Again, this individualist way of looking at media effects isn’t entirely new, especially in an individualist nation like the United States, where social scientists for years have been obsessed with trying to draw links between individual behavior and the media. But Generation Y is a particularly individualist cohort. The Me Generation is back. Just like in the 1970s, young people are frightened and disgusted with current events and have retreated away from politics, with their iPods, PlayStations, and all the other isolating technology the consumer market can offer. But the ’70s were different because the ’60s didn’t die overnight. Me Generation or not, the language of activism was still spoken in the ’70s, and many young people then were involved in movements such as Women’s Liberation. To what activist language has Generation Y been exposed? It’s three years into their own Vietnam, and they aren’t exactly flooding the streets with protestors. Often students tell me that they find politics to be boring and irrelevant to their own experiences.
It’s pretty hard to engage a group of young people in a discussion of the political implications of consumerism when they are not engaged in politics much at all. Consumerism is a personal choice, and most of my students cannot see beyond that. They shop at Wal-Mart because it’s cheap, and buy coffee at Starbucks because they like the mochas. Sweatshops? Globalization? It’s not so much that they don’t care about these things (though many don’t). Rather, they haven’t been taught to think of consumerism as something that extends beyond their own enjoyable trip to the mall, just as they haven’t been taught that their personal consumer decisions are political.
To me, perhaps the most frustrating argument students make about consumerism is that it shouldn’t be a societal concern because “it’s the parents’ responsibility.” Parents are responsible for refusing to buy their kids $200 basketball shoes, for making sure they eat a healthy lunch in the cafeteria, and for instilling values that, according to my students, will somehow make their children immune to the effects of advertisements.
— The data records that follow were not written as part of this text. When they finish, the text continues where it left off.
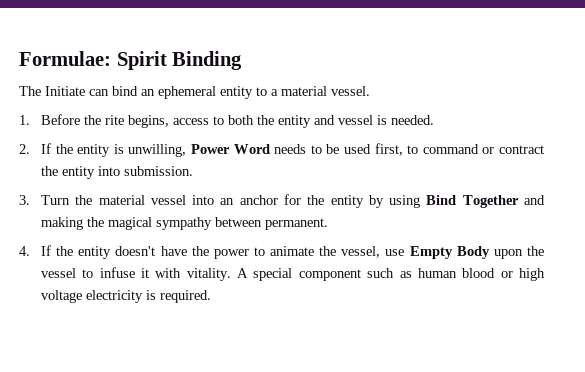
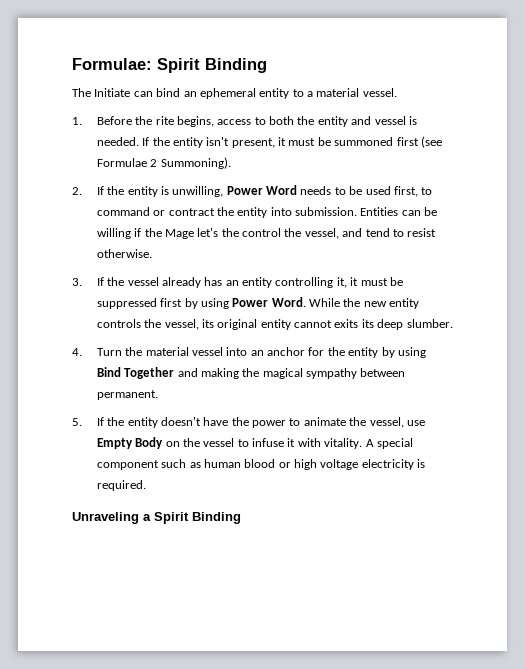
(434, 120) none -> [142,136,442,148] [96,157,231,169] If the entity isn't present, it must be summoned first (see Formulae 2 Summoning).
[19,195,30,205] // 3. -> [360,207,438,216] [96,228,437,239] [96,249,152,258] [72,277,403,288] [96,297,420,309] [96,319,453,330] [72,348,82,356] Entities can be willing if the Mage let's the control the vessel, and tend to resist otherwise. // 3. If the vessel already has an entity controlling it, it must be suppressed first by using Power Word. While the new entity controls the vessel, its original entity cannot exits its deep slumber. // 4.
[19,246,30,256] 4. -> [72,418,82,426] 5.
[493,249,523,259] upon -> [165,441,180,447] on
(211, 296) none -> [72,512,241,524] // Unraveling a Spirit Binding

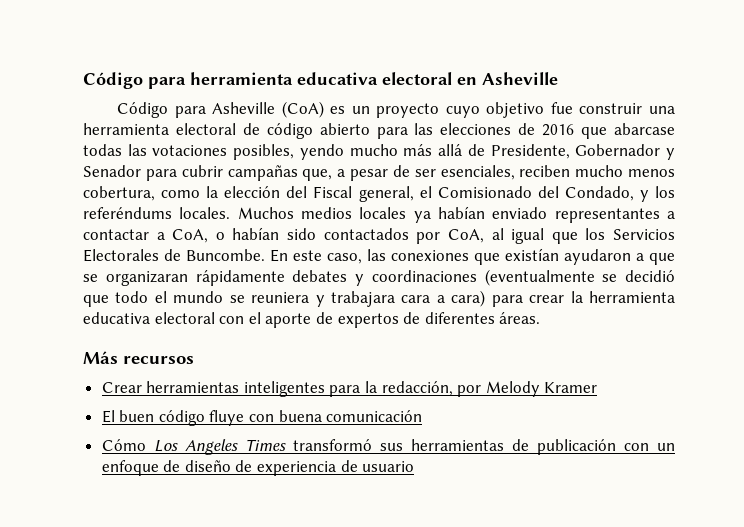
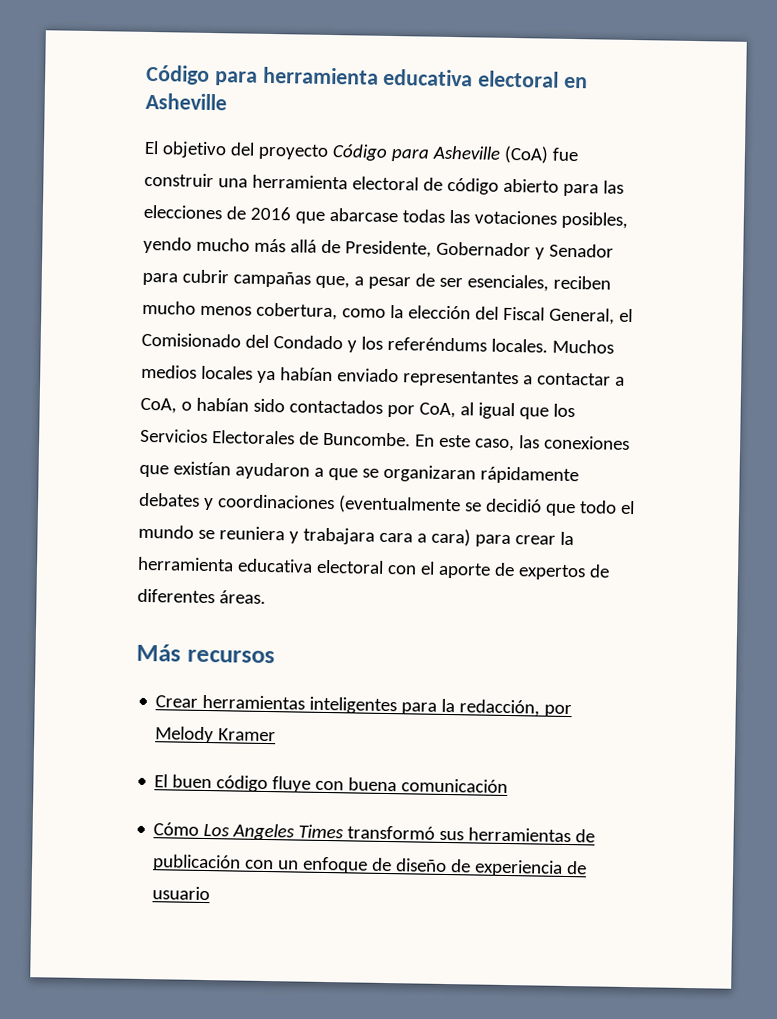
[117,101,545,118] Código para Asheville (CoA) es un proyecto cuyo objetivo -> [144,140,549,164] El objetivo del proyecto Código para Asheville (CoA)
[358,186,414,202] general, -> [548,307,615,325] General,
[564,186,634,201] Condado, -> [272,335,343,350] Condado

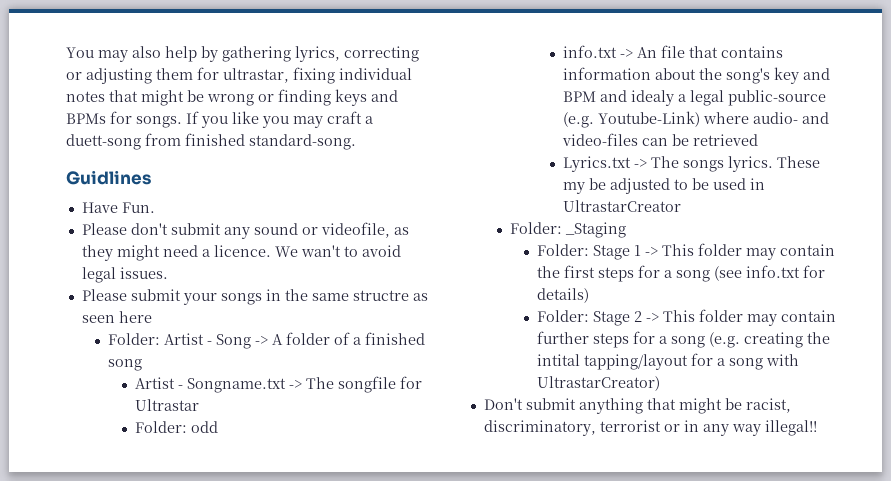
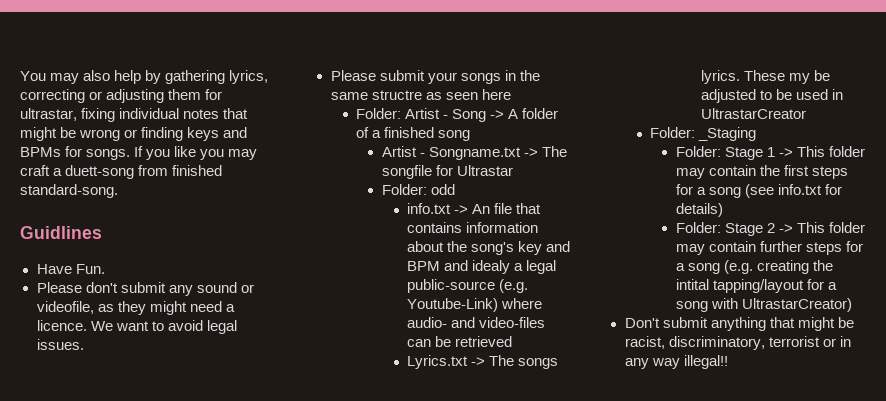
[300,245,341,257] wan't -> [115,321,149,331] want

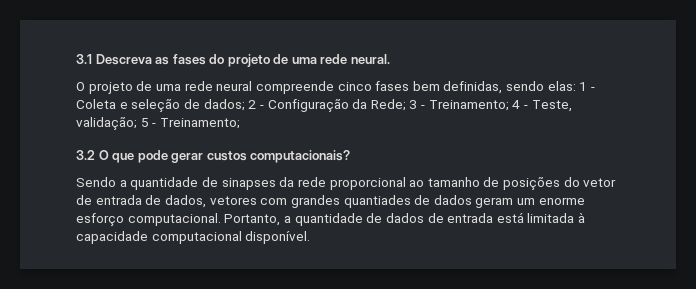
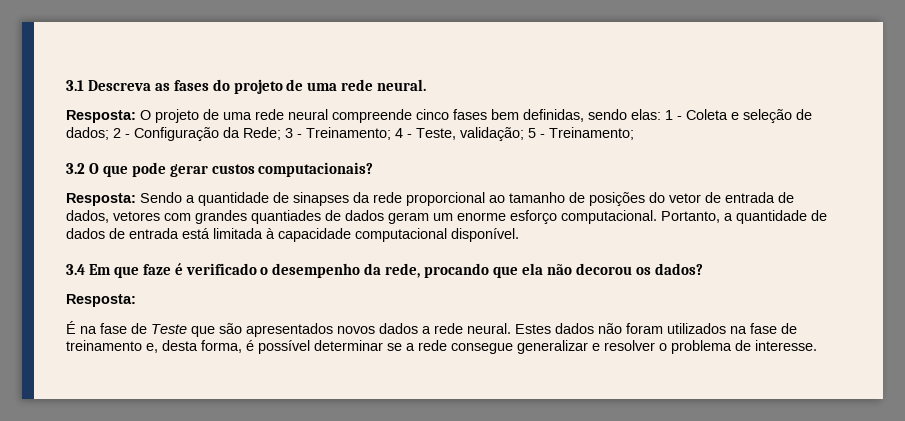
(390, 59) none -> [66,110,136,123] Resposta:
(351, 156) none -> [66,193,136,206] Resposta:
(311, 237) none -> [66,263,703,278] [66,294,136,307] [66,321,797,337] [66,340,817,354] // 3.4 Em que faze é verificado o desempenho da rede, procando que ela não decorou os dados? // Resposta: // É na fase de Teste que são apresentados novos dados a rede neural. Estes dados não foram utilizados na fase de treinamento e, desta forma, é possível determinar se a rede consegue generalizar e resolver o problema de interesse.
This argument disturbs me, partly because my students seem to show no compassion for kids with parents who are unwilling or unable to be this active in their kids’ development. But most of all, this disturbs me because it lets corporations off the hook for the effects they have on society. It doesn’t matter how or to whom a company markets their products; it only matters how parents raise their children. Once again, consumerism becomes the business of individual families, not society.
So, what can media activists do? I think the first step is to find ways to appeal to members of this generation on the level of the individual. Young people might not initially care about the plight of a Nike worker in Vietnam or a Wal-Mart worker in Houston. They may, however, be concerned with how credit card companies lure in college students, or how college bookstores jack up prices needlessly, or how car insurance companies charge them exorbitant amounts. When I ask students to give examples of how corporations have screwed them over personally, the room fills up with raised hands. This is a good way to show them that although consumerism has brought them happiness in their lives, it has also brought them problems.
A second activist strategy of reaching Generation Y is to find examples in popular culture. Generation Y is all about pop culture. I’ve found that my students are amenable to discussions about how advertisers and media producers consciously create media content that “trains” young people to be consumers. Young people need to know that corporations see them as a market to manipulate, and often will respond to this argument, because who wants to be manipulated? The trick is to find popular culture texts they relate to that have a strong pro-consumerism bent. I’ve had some success in the past with the “Pottery Barn” episode of Friends. In this episode, Rachel lies to her roommate Phoebe and tells her their new furniture is antique. Actually, it came from Pottery Barn, but Phoebe hates commercial furniture. Rachel is caught in her lie when the two walk by Pottery Barn and see most of the furniture in the display window. But then Phoebe sees a lamp in the window and decides she must buy it. Phoebe learns her lesson: commercial furniture is good. Another good source of pro-consumerism media is reality television, a favorite of students and chock-full of product placement.
A third strategy is simply to get young people to talk to their parents about their experiences growing up and how people “back in the day” felt about corporate power and consumerism. These are the children of Baby Boomers, after all, so even if they haven’t been around activism, their parents have. One of my favorite assignments is to get students to interview older family members about popular culture and their past experiences. Students love this assignment.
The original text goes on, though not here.